Зеленый швейцар принес два чемодана и обувную коробку, после чего Персон остался один. Он знал, что гостиница старовата, но не предполагал, что до такой степени. Belle chambre[1] на четвертом этаже слишком велика для одного постояльца, но маловата для семьи, особого комфорта в ней, прямо скажем, не было. Он вспомнил, что комната этажом ниже, где он, взрослый мужчина тридцати двух лет, плакал чаще и безутешней, чем когда-либо в своем грустном детстве, тоже была безобразной, но по крайней мере не такой вытянутой и загроможденной, как его новое пристанище. Кошмарная кровать. В ванной комнате имелось биде (столь большое, что могло бы устроить цирковую слониху в сидячем положении), но ванны не было.

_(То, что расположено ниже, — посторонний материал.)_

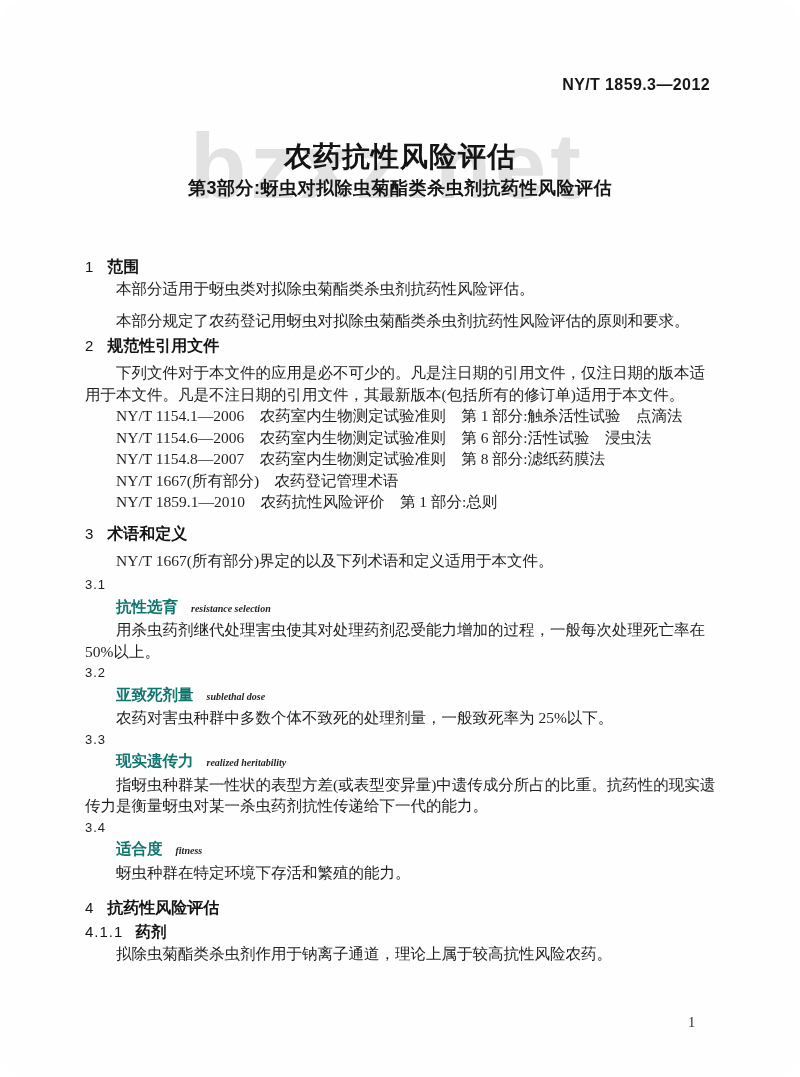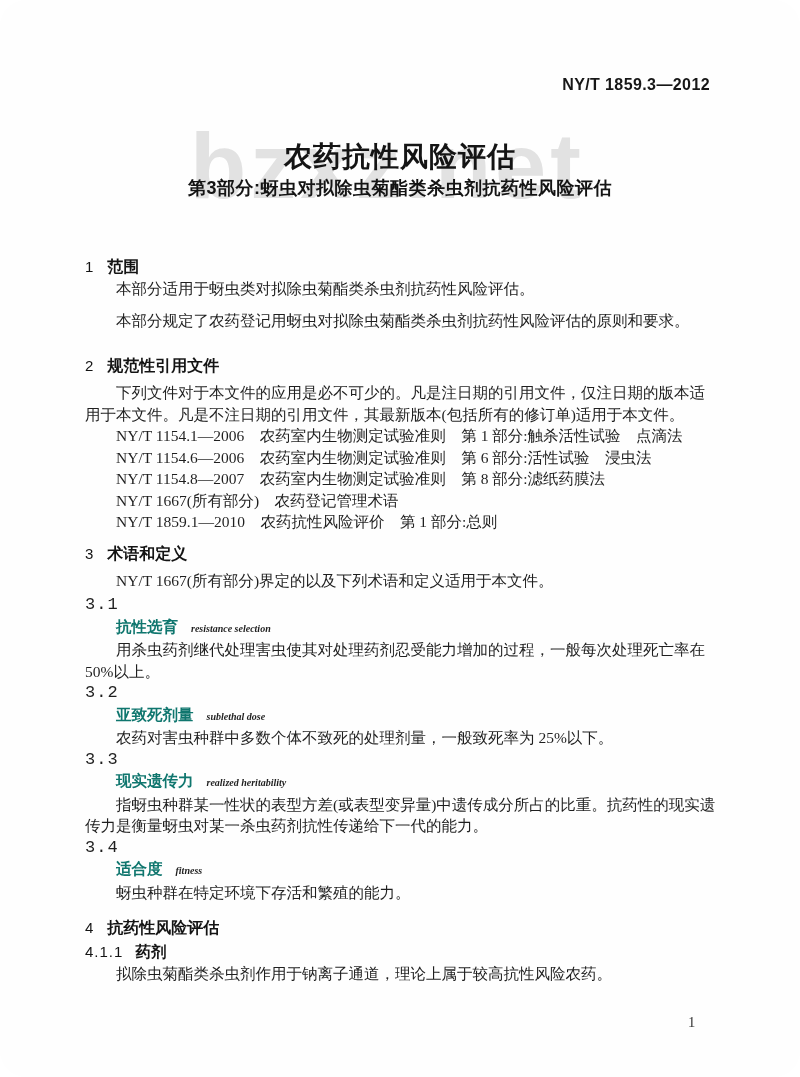"2 规范性引用文件" div.sec-h { margin-top: 24px -> 4px }
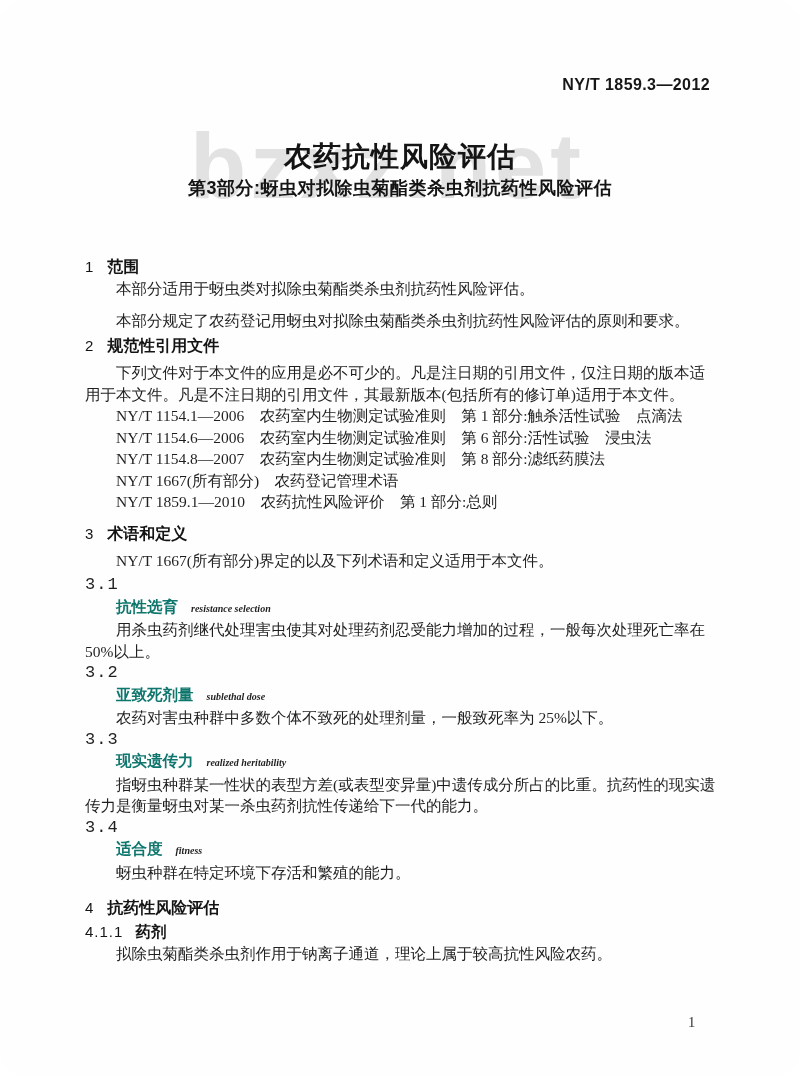"3.1" .term-num { font-family: Liberation Mono, monospace -> Liberation Sans, sans-serif; font-size: 17px -> 13px }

Стульчак отказывался стоять вертикально. Кран взбунтовался, произведя сильный плевок ржавой воды перед тем, как успокоиться и перейти на смиренную тонкую струйку, которую вы не достаточно цените, в которой есть своя тайна и да-да, заслуживает памятников, благоговейного поклонения! Покинув отпугивающую уборную, Хью тихо притворил за собой дверь, но, взвизгнув, как глупое домашнее животное, она потянулась за ним в комнату. Позвольте теперь подробнее рассказать о наших затруднениях.

3

В поисках полок для размещения своих вещей Хью Персон, человек аккуратный, заметил, что средний ящик старого письменного стола, загнанного в темный угол комнаты и подпирающего лишенный лампочки и абажура торшер, похожий на скелет сломанного зонта, не был как следует задвинут жильцом или горничной (в действительности ни тем, ни другой), последней, кто проверял его пустоту (никто не проверял). Мой добросовестный Хью попытался засунуть его на место: тот сперва отказался повиноваться, затем вследствие случайного рывка, преумноженного энергией нескольких потряхиваний, выдвинулся и выплюнул карандаш. Быстро осмотрен и положен назад.

То был не шестигранный красавец из виргинского можжевельника или африканского кедра с именем производителя, оттиснутым серебром, но совсем простой, круглый, безымянный старый карандаш из дешевой сосны, грязно-сиреневого цвета. Забытый десять лет назад столяром, не закончившим осмотр старого стола, не говоря уже о его починке, ушедшим за инструментом, которого так и не нашел. Вот мы и вернулись к разговору о предметах.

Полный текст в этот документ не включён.